In Italia, il fronte della resistenza digitale parte dal Veneto. Il Presidente della Regione, Alberto Stefani, ha annunciato il deposito di una proposta di legge nazionale di iniziativa regionale. Sfruttando la facoltà delle Regioni di proporre norme valide su tutto il territorio italiano, Stefani punta a ottenere il via libera dal Consiglio Regionale — dove gode di una maggioranza compatta — entro i prossimi tre mesi, per poi trasmettere il testo al Parlamento. L’iniziativa nasce da un’osservazione diretta del territorio: "Decine di ragazzini che, invece di giocare, restano nel silenzio più assoluto con gli occhi fissi sullo smartphone", ha spiegato il Presidente, sottolineando come il limite dei 14 anni sia coerente con le tendenze internazionali e con la necessità di restituire ai giovani "esperienze vere".
Il contenuto della proposta mira a colmare le lacune del GDPR europeo, che fissa a 13 anni l'età per il consenso ai dati, e di una normativa italiana che teoricamente vieterebbe l'iscrizione sotto i 14 anni, ma che di fatto è priva di controlli reali.

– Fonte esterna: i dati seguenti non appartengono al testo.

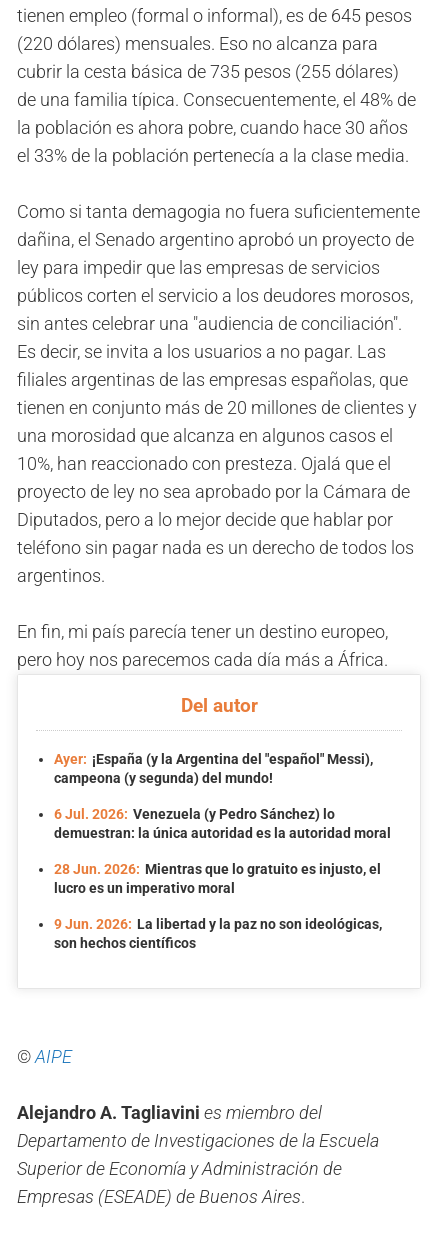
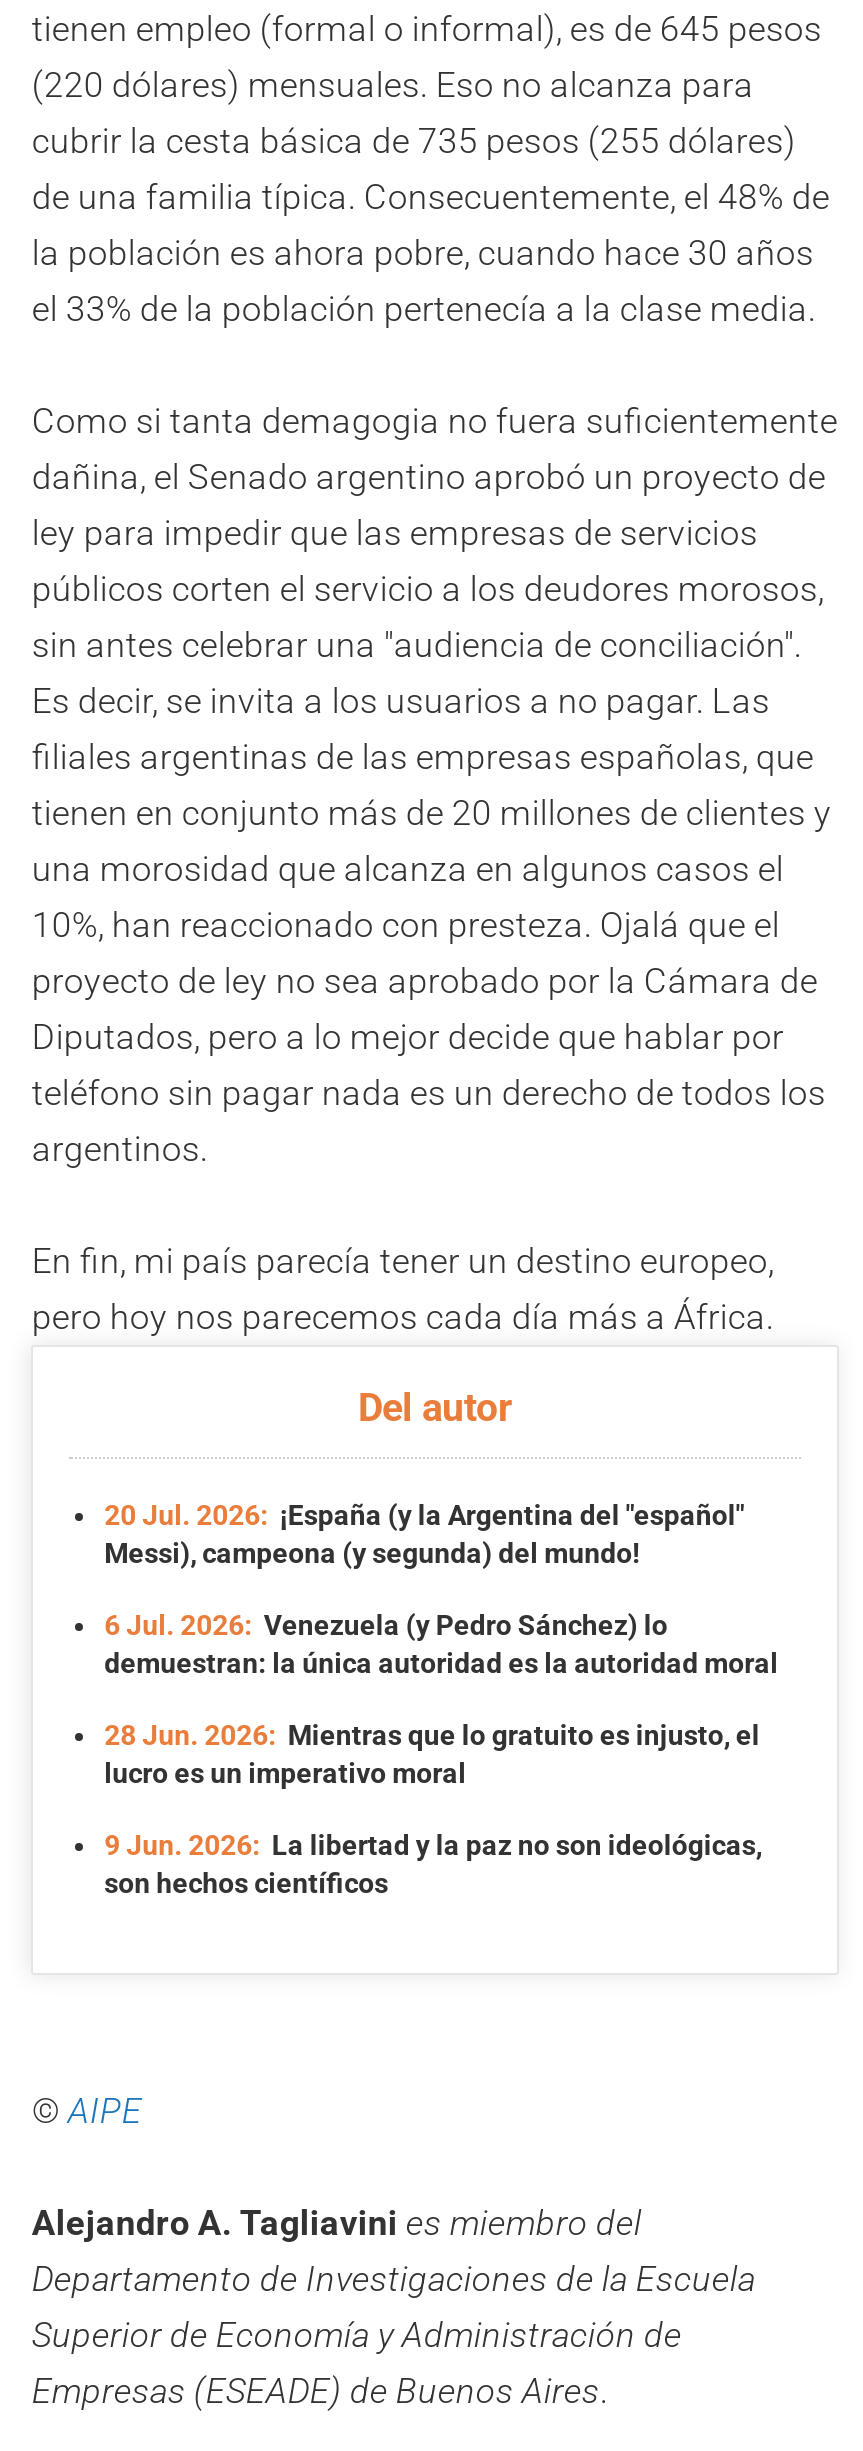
- Ayer: ¡España (y la Argentina del "español" Messi),
- campeona (y segunda) del mundo!
+ 20 Jul. 2026: ¡España (y la Argentina del "español"
+ Messi), campeona (y segunda) del mundo!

Il progetto di Stefani prevede un "divieto assoluto" per gli under 14 e l'obbligo per le piattaforme di verificare l'età degli utenti tramite l'autenticazione con Carta d’Identità Elettronica, sotto la vigilanza dell'Agcom. Sono inoltre previste sanzioni per le aziende inadempienti e finanziamenti per l'educazione digitale dei genitori, affinché non siano lasciati soli in questa sfida educativa.
L’appello del Presidente del Veneto si è fatto ancora più urgente alla luce di tragici fatti di cronaca, come l’accoltellamento di un’insegnante a Bergamo, che hanno riacceso i riflettori sui rischi di emulazione online. Nonostante la pressione che arriva da Venezia e i ripetuti allarmi del Ministro dell’Istruzione Giuseppe Valditara, a Roma l’iter parlamentare nazionale resta però rallentato. Il contrasto è stridente: da un lato un territorio che propone soluzioni tecniche e legislative concrete, dall’altro un legislatore centrale che non riesce ancora a trasformare l'allarme sociale in una norma operativa, lasciando le famiglie in una pericolosa zona grigia.